- Carmen Rodríguez
- Born: June 19, 1948 (age 78) Valdivia, Chile
- Education: Master of Arts in Education, Simon Fraser University Bachelor of Arts in English Language University of Chile

= Carmen Rodríguez =

Chilean-Canadian political and social activist (born 1948)

Carmen Rodríguez (born June 19, 1948) is a Chilean-Canadian author, poet, educator, political social activist, and a founding member of Aquelarre Magazine. Along with her husband and daughters, she fled to Canada after the Chilean Coup of 1973 and where she now resides as a political refugee. Rodríguez is known for her unique approach to writing, publishing most of her work in both Spanish and English. The translations of Rodríguez's work are done by her alone, a trend not commonly followed among other multilingual authors. Rodríguez translates her work until "[she feels] that both tips of [her] tongue and [her] two sets of ears were satisfied with the final product.'" Rodríguez's major works are and a body to remember with, a collection of short stories, and Guerra Prolongada/Protracted War, a collection of poems in both English and Spanish

Rodríguez's first publication was a short story submitted for an annual literary competition in Chile in 1972, for which she received an honorable mention. In Canada, Rodríguez has had her works published in Paula magazine, Aquelarre magazine, Capilano Review, Fireweed, Norte-Sur and Prison Journal.

==Biography==

===Chile: 1948–73===
Carmen Rodríguez was born and raised in a lower-middle-class family in Valdivia, Chile, where she lived until she was 25. Both her parents were teachers: her father taught in a school, while her mother home schooled Rodríguez and her two older brothers. Rodríguez's generation was the first in her family to attend a university. While attending the University of Chile, Rodríguez married her first husband at 18. The following year, she had her first daughter, Carmen, at 19, followed by her second, Alejandra, at 20; she raised her daughters while going to university. Later on, Rodríguez taught at the University of Chile in Santiago as a professor of English in the Faculty of Philosophy and Education.

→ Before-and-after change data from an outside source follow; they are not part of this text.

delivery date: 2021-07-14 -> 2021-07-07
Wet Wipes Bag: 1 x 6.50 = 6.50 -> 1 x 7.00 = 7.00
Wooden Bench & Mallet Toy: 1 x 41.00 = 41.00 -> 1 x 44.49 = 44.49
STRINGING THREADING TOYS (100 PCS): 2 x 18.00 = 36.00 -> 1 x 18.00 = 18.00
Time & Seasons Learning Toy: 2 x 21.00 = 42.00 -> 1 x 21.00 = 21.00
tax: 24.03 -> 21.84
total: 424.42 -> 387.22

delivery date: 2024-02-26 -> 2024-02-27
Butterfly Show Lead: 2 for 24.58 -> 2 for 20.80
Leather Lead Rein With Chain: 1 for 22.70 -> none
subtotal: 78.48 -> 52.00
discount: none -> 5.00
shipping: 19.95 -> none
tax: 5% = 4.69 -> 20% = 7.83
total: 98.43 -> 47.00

Rodríguez describes Chile prior to the Chilean coup of 1973, as "a place of hope, a place where a peaceful road to socialism could have become a model for social justice around the world. It was not to be. Lost profits and the threat of diminished power spoke loudly and acted relentlessly". At the time of the coup, which occurred on September 11, Rodríguez was teaching at the University of Austral in the south of Chile. On that day, the President of the Chilean government was overthrown by the military. Although she did not belong to any official political parties at the time, she did express support for the socialist project, which resulted in the addition of her name to Augusto Pinochet's military blacklist of "people required to turn themselves in". This list contained the names of those who supported ideologies to which the government of Chile was opposed. Consequently, her house was raided and her two young daughters were forced against a wall with guns against their backs (Silvera 210). Some of her friends and neighbors were killed in the ensuing political turmoil. These events led to her decision to leave Chile with her family.

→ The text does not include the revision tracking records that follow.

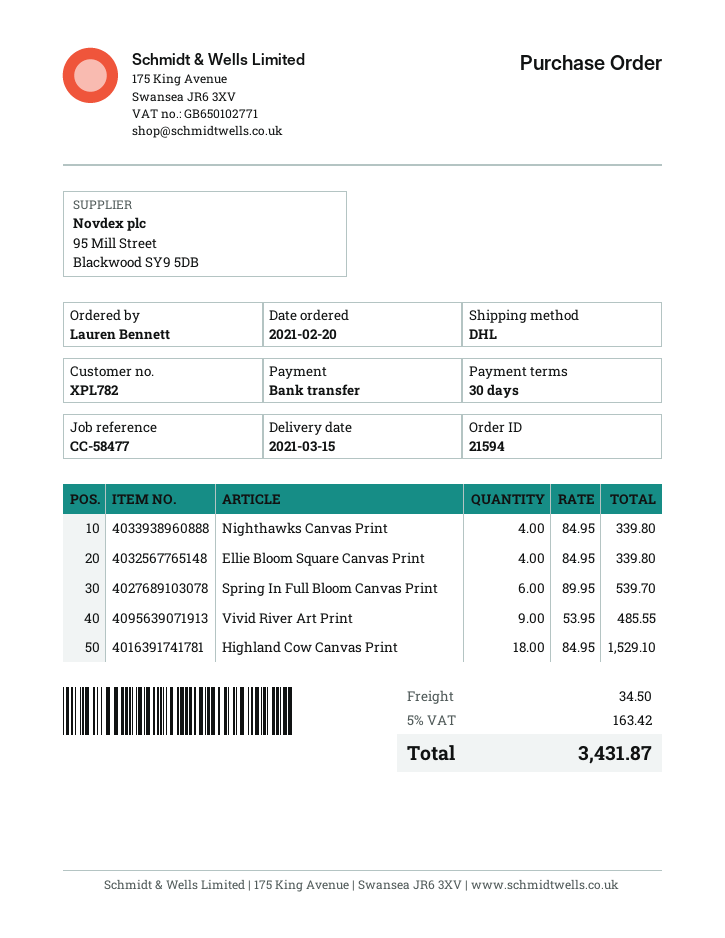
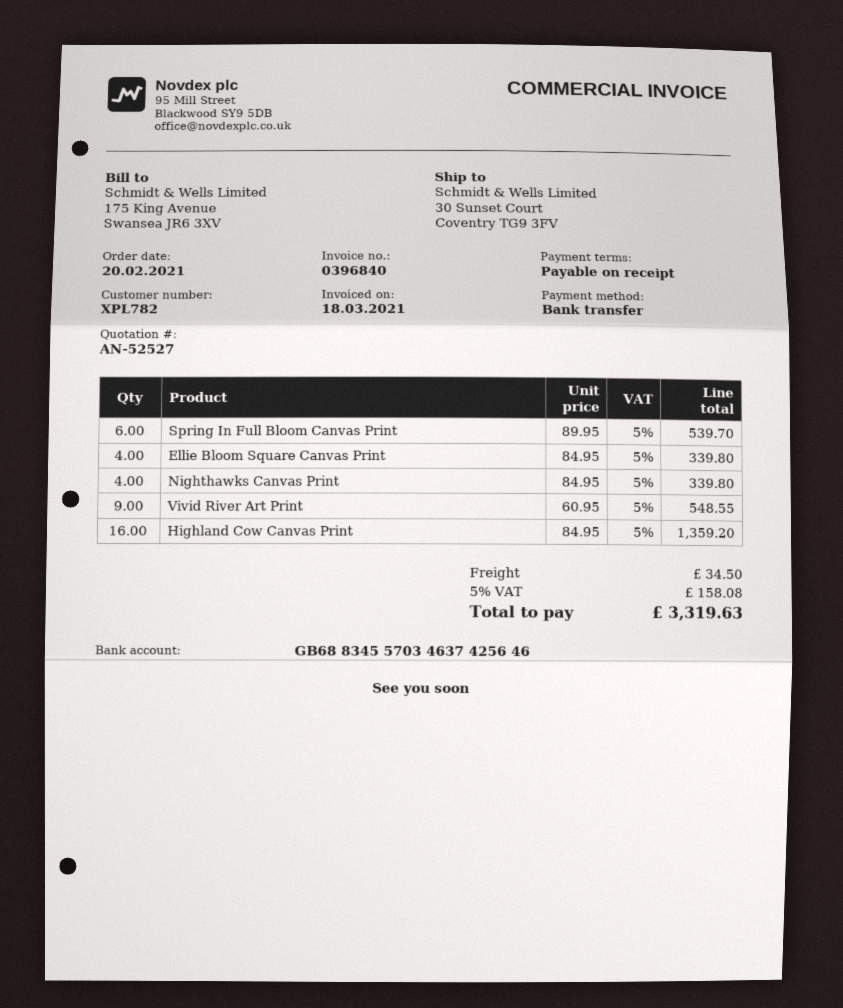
payment terms: 30 days -> on receipt
Vivid River Art Print: 9 x 53.95 = 485.55 -> 9 x 60.95 = 548.55
Highland Cow Canvas Print: 18 x 84.95 = 1529.10 -> 16 x 84.95 = 1359.20
tax: 5% = 163.42 -> 5% = 158.08
total: 3431.87 -> 3319.63

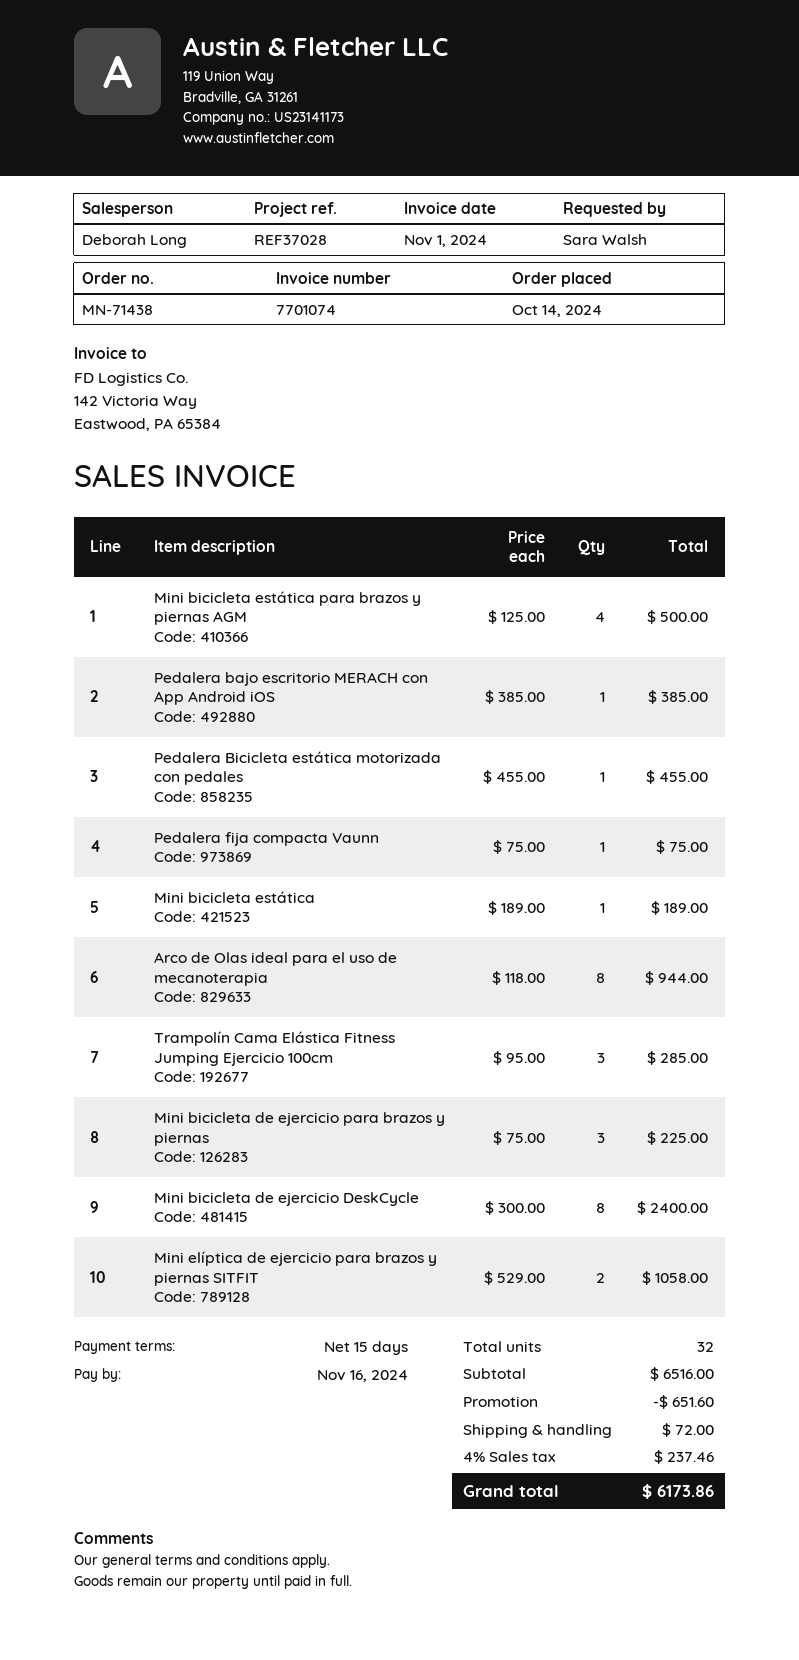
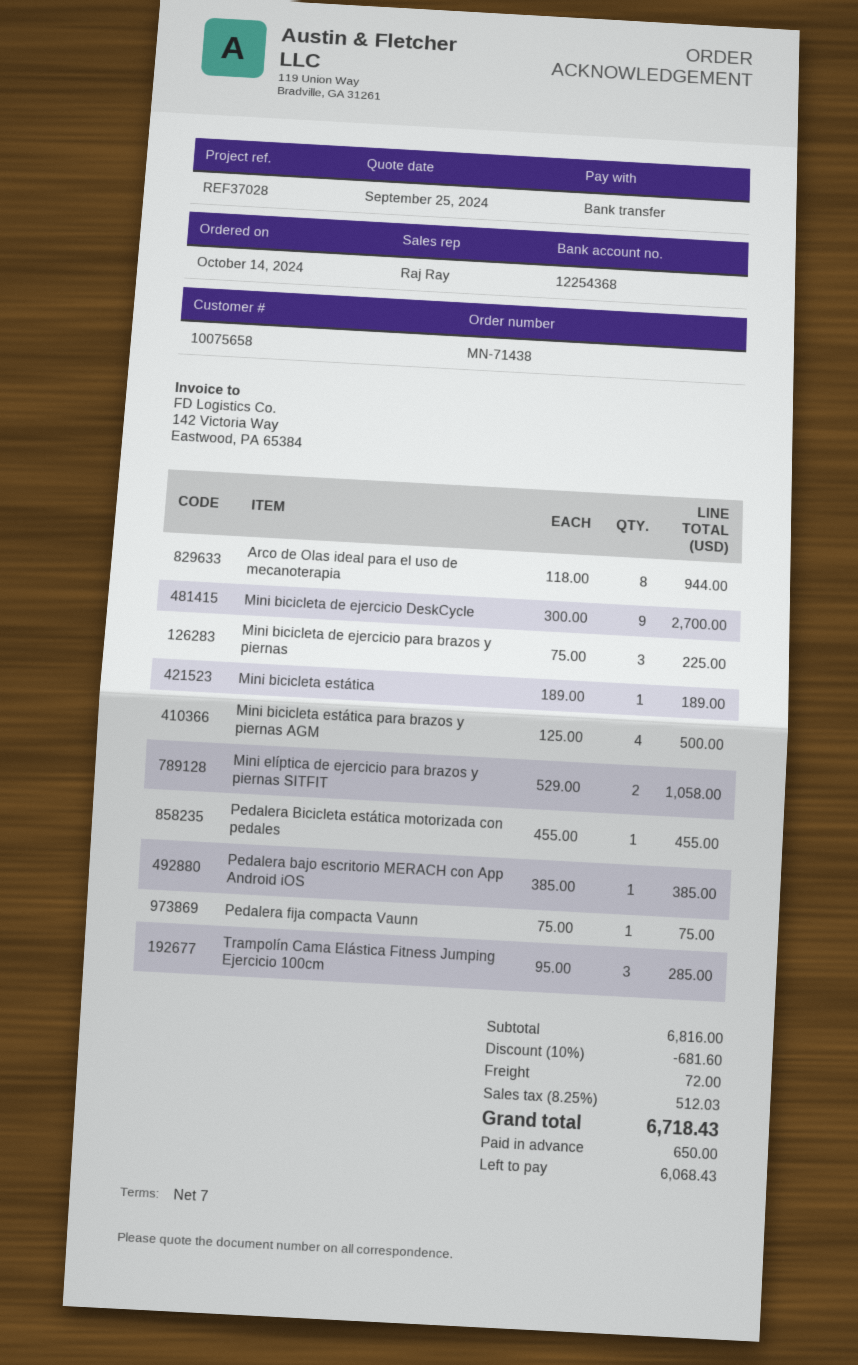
payment terms: 15 days -> 7 days
sales rep: Deborah Long -> Raj Ray
Mini bicicleta de ejercicio DeskCycle: 8 x 300.00 = 2400.00 -> 9 x 300.00 = 2700.00
subtotal: 6516.00 -> 6816.00
discount: 651.60 -> 681.60
tax: 4% = 237.46 -> 8.25% = 512.03
total: 6173.86 -> 6718.43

Rodríguez fled Chile on December 15, 1973, with her husband and two daughters, ages six and five. Rodríguez later wrote of the coup: "If justice truly existed, all of those responsible for these crimes against humanity would be tried and prosecuted. But we live in a world where economic interests are valued well above human life, a world where millions starve while a select group prospers". Her experiences of fleeing Chile, being forced into exile, and being torn between two cultures, have played a central role in Rodríguez's writing.

===Immigration and revolutionary politics: 1974–84===
Carmen Rodríguez and her family first sought refuge in California, where they boarded with friends, and Rodríguez studied while working on obtaining papers to reside in Canada. The family moved to Vancouver, on August 7, 1974, and lived there for five years. Upon their arrival, Rodríguez enrolled in graduate school at the University of British Columbia in order to study literature. While in Canada, one of Rodríguez's older brothers who were also in exile died. Rodríguez describes her initial experience as an immigrant this way: "Canada: for the first few years I didn't really live here. I lived here, but I was Chilean. I lived in the function of my quick return. I lived so that I could tell people here about what had happened there. I lived making sure that my daughters would not forget Chile, would not forget their mother tongue." (Silvera 210).

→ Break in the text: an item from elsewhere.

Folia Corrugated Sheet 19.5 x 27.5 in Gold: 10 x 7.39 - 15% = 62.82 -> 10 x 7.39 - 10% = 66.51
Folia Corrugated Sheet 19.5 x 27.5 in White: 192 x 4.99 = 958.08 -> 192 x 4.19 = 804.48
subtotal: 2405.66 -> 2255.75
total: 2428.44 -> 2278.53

While living in Canada, Rodríguez became very active in the Chilean resistance to the Pinochet regime. When in Vancouver, Rodríguez had her Chilean passport seized as a result of her outspoken views on crimes against Chilean human rights. Thus, Rodríguez was forbidden to visit countries outside Canada until she obtained her Canadian citizenship in 1979. That year, Rodríguez, along with her daughters and Bob, her Canadian partner, traveled to Argentina and Bolivia to "collaborate with the armed resistances organization, the Movement for the Revolutionary Left (MIR)", a socialist party. Rodríguez has yet to reveal the details of her underground work there.

===Canada: 1984–present===
Rodríguez and her family returned to Vancouver in 1984, where they currently reside. She then divorced her husband whom she married in Chile and started a relationship with a Canadian man named Bob, who is now deceased. She has since remarried and also has a son. Rodríguez did not return to Chile until 1987, more than 15 years after she left. Commenting on Chile after the coup, she said, "to this day Chileans are suffering from collective amnesia. The country is now a model of how things can change and they don't want to remember how it happened. They don't want any rocking of the boat".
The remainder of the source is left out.